Moral Waivers for Enlistment

Updated: September 24, 2017

A couple of years ago, the Department of Defense (DOD) decided to try and make the waiver report uniform across all the military recruiting organizations. Previously, each service had their own way of reporting; as an example, what may have been called a misdemeanor by the Navy may have been ruled in a different category by the Marine Corps. Making the changes forced the Navy to change some of the terminology and limits of what is waiverable for enlistment to meet the DOD’s requirements. a couple of examples are, minor misdemeanors are now called Non-Traffic offenses, and any felony and some serious misdemeanors are now considered a Major Misconduct.

Also changed, was the various combination of charges that could be waived.
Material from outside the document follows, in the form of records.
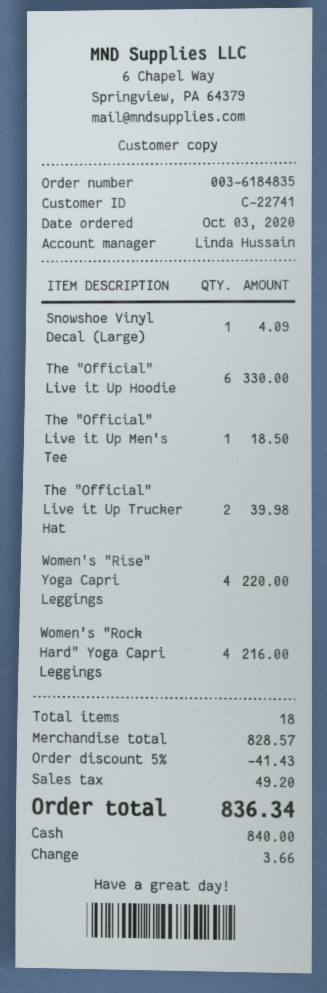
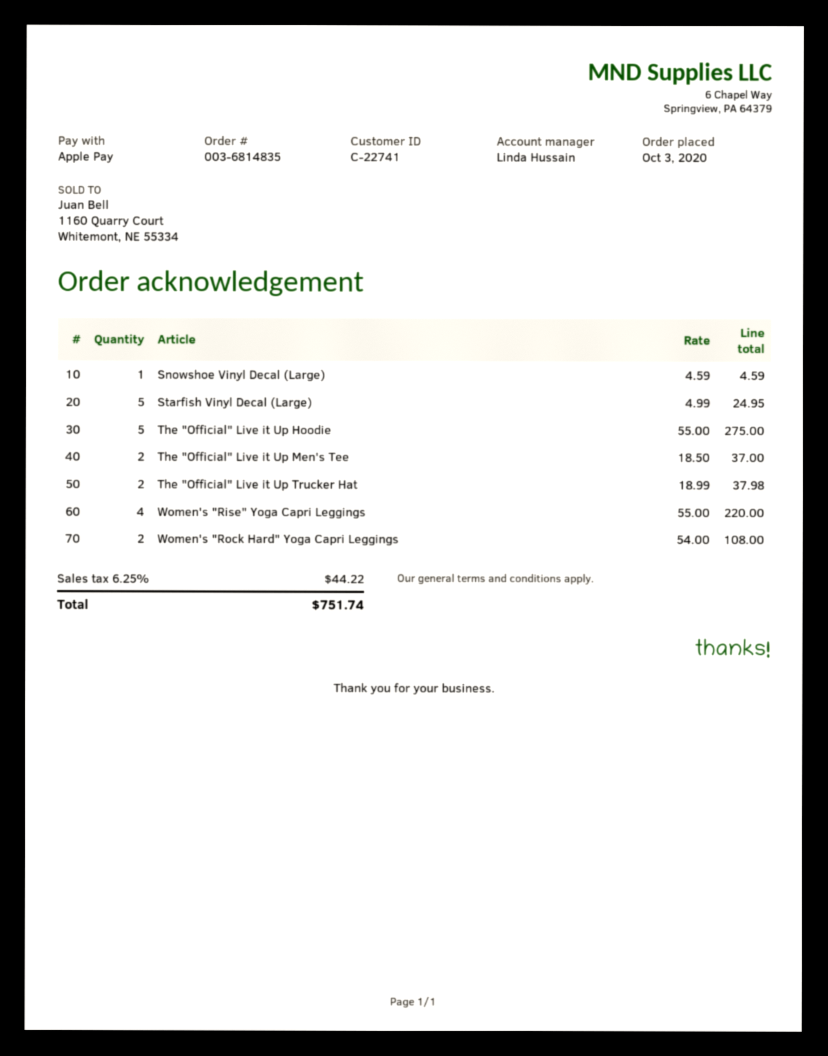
order number: 003-6184835 -> 003-6814835
payment method: cash -> Apple Pay
Snowshoe Vinyl Decal (Large): 1 for 4.09 -> 1 for 4.59
The "Official" Live it Up Hoodie: 6 for 330.00 -> 5 for 275.00
The "Official" Live it Up Men's Tee: 1 for 18.50 -> 2 for 37.00
The "Official" Live it Up Trucker Hat: 2 for 39.98 -> 2 for 37.98
Women's "Rock Hard" Yoga Capri Leggings: 4 for 216.00 -> 2 for 108.00
Starfish Vinyl Decal (Large): none -> 5 for 24.95
discount: 5% = 41.43 -> none
tax: 49.20 -> 44.22
total: 836.34 -> 751.74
Because of the consolidation of reporting rules, this guide should be in-line with all the military branches’ reporting requirements (the level at which a waiver may be required may vary slightly from one service to another).

I have been trying to avoid posting about this topic because of the numerous factors that go into a waiver determination, but because of all the email questions I do receive, police involvement and how it may have hurt enlistment opportunities must be the most common, and the most difficult to answer, I decided to give it a go. You see, just because a charge or group of charges is waiverable, it DOES NOT mean that you will get a waiver. This guide shows the waiver authority, but remember, anyone in the chain can decide not to have your waiver reviewed. Yes, even your Recruiter can decide not to process you.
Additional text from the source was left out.